Artist/Maker
Barney Tobey
(American, 1906 - 1989)
Homeless Family
ca. 1930
Oil on canvas
Unframed: 11 × 14 in. (27.9 × 35.6 cm)
Gift of Mr. and Mrs. David M. Tobey
2015.40.2
"Homeless Family" reveals the illustrator Barney Tobey’s training as a painter, as well as the influence of the Great Depression on artists in New York. Upon completing high school, Tobey received a scholarship to attend Parson’s New School for Design, then called New York School of Fine and Applied Arts, an early leader in “commercial illustration” and the forerunner to today’s advertising and graphic design. Tobey did not stay in that program, leaving after his first year to take a position in the art department of Batten, Barton, Durstine & Osborn. After six years at BBDO, Tobey became a freelance artist and cartoonist, continuing his artistic education at the Art Students League.
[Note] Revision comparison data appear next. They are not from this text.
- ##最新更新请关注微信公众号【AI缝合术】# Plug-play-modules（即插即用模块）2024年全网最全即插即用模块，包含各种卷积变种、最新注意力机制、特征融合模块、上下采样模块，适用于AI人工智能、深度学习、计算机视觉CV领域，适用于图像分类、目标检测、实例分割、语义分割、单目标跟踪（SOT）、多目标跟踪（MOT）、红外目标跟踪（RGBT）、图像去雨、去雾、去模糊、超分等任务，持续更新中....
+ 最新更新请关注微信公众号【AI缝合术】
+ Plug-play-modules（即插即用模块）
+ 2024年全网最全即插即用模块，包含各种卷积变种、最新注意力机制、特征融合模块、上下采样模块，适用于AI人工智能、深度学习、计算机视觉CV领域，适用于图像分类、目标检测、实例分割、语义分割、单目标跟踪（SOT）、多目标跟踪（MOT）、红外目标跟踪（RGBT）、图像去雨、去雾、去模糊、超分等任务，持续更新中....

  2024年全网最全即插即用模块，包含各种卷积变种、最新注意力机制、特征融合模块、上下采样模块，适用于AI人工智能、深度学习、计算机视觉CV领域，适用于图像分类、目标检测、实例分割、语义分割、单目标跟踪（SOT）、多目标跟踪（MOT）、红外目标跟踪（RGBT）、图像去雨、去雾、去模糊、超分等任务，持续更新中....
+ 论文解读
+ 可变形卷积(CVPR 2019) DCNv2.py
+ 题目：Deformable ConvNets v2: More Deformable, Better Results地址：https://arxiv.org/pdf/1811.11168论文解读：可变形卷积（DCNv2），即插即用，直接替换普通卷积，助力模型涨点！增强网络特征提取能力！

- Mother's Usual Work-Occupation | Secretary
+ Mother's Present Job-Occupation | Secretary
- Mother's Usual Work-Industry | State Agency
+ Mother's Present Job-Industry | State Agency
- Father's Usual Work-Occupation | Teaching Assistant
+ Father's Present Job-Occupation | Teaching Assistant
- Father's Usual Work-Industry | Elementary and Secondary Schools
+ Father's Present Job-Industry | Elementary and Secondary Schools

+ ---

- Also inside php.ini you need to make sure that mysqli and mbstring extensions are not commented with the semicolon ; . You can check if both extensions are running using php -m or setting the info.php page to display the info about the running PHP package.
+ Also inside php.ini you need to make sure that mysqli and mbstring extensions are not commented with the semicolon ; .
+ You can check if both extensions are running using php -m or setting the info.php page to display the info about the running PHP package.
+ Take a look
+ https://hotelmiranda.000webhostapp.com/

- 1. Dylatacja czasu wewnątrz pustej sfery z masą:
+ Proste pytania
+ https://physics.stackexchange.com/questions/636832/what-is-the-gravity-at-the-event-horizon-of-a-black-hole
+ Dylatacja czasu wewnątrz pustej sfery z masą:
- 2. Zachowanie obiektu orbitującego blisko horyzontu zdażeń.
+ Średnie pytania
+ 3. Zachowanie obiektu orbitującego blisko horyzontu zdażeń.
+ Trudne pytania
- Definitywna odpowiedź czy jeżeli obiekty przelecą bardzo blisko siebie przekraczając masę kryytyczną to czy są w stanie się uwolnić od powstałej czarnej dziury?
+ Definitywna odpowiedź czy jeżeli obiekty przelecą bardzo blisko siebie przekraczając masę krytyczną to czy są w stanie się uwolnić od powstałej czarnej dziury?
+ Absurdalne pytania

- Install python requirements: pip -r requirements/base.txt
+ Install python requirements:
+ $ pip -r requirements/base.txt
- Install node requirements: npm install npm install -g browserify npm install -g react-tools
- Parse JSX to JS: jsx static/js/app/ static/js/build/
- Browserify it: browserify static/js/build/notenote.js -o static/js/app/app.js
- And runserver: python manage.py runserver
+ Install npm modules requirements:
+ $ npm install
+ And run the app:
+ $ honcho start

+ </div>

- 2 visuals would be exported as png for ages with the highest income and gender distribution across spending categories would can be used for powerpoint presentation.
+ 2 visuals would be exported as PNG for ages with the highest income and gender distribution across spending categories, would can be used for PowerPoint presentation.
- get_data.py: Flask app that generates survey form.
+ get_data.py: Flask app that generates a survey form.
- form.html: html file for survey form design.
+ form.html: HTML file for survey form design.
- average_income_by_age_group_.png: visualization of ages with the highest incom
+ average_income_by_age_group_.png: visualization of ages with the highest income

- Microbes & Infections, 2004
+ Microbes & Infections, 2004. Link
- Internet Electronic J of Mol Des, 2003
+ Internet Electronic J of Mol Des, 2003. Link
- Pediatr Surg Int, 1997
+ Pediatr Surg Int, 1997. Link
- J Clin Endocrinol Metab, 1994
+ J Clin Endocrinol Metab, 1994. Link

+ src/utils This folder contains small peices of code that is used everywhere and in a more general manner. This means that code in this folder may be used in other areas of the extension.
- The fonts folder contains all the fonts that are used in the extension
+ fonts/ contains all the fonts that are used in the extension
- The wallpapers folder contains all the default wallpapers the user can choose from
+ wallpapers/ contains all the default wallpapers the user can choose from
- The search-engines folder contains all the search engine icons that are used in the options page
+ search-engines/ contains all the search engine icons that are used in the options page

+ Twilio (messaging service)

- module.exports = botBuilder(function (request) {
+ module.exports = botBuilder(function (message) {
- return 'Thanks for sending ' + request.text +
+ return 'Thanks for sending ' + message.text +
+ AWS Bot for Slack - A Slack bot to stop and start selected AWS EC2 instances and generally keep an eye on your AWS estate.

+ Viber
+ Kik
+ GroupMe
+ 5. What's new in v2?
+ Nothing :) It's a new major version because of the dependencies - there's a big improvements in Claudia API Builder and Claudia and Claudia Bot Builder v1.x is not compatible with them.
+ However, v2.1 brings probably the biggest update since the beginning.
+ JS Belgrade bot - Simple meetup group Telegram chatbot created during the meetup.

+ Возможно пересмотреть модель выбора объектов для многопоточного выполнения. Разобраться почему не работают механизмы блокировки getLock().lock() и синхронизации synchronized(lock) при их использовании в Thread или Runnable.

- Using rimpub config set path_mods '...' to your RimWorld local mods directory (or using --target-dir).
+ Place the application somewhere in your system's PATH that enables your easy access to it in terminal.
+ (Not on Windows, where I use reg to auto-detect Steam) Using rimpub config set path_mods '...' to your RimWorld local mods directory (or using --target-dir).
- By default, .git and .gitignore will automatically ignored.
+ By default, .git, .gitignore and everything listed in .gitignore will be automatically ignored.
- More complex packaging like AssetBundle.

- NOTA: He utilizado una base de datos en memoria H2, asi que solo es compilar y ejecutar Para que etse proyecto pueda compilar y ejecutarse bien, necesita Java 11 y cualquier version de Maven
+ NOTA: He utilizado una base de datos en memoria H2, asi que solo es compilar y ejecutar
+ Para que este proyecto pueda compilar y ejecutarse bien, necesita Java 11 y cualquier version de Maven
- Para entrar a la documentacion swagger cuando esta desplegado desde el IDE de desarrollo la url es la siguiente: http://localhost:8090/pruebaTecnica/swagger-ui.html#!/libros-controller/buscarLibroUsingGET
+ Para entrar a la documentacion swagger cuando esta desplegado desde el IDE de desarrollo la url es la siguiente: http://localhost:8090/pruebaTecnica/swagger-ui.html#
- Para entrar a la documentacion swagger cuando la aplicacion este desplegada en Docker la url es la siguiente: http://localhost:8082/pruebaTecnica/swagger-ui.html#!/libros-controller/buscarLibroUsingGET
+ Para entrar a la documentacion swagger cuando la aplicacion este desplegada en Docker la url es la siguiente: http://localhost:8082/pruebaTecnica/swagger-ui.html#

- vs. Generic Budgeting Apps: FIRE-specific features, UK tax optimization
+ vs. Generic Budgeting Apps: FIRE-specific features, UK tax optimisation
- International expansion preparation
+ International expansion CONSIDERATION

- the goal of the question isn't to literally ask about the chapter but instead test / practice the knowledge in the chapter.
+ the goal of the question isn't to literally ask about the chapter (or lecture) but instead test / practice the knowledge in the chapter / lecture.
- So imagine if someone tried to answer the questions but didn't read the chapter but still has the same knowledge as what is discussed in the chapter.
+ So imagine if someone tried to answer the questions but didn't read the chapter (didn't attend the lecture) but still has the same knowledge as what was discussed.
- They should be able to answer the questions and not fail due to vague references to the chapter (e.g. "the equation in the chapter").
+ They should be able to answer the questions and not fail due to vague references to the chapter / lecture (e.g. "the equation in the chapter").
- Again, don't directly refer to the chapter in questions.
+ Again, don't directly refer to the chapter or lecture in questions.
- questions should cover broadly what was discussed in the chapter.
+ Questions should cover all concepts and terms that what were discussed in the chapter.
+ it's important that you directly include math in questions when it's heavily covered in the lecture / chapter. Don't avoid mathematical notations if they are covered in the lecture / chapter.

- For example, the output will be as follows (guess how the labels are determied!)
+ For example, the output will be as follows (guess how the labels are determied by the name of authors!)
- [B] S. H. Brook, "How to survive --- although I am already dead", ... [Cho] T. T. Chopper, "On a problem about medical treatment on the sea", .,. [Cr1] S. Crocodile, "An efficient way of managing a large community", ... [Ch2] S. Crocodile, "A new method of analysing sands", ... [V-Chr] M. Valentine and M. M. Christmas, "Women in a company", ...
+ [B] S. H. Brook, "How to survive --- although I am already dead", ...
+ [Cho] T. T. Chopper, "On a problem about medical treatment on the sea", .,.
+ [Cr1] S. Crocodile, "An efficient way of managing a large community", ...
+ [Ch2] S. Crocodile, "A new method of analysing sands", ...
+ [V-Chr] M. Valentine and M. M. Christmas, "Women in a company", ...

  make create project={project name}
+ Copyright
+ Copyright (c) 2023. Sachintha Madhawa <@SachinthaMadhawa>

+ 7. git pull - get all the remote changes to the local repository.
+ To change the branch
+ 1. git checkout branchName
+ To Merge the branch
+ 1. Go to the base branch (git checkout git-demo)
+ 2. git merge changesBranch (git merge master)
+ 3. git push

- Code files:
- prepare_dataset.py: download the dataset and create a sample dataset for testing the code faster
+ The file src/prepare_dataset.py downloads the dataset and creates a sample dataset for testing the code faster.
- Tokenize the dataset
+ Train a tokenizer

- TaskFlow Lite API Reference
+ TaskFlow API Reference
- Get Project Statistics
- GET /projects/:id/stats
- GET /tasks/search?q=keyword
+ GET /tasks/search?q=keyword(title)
A native New Yorker, Barney Tobey was a prolific cartoon artist and illustrator. During his lifetime, Tobey designed four covers and more than 1,200 cartoons that were published in The New Yorker alone. His cartoons and covers also appeared in Collier’s Magazine, Saturday Evening Post, and Variety, among other periodicals. Magazine illustration was not his only form of artistic expression; his work also enlivened children’s books, such as Ian Fleming’s Chitty-Chitty-Bang-Bang: The Magical Car and works by Theodor Seuss Geisel (Dr. Seuss), theater posters, stationery, and book covers.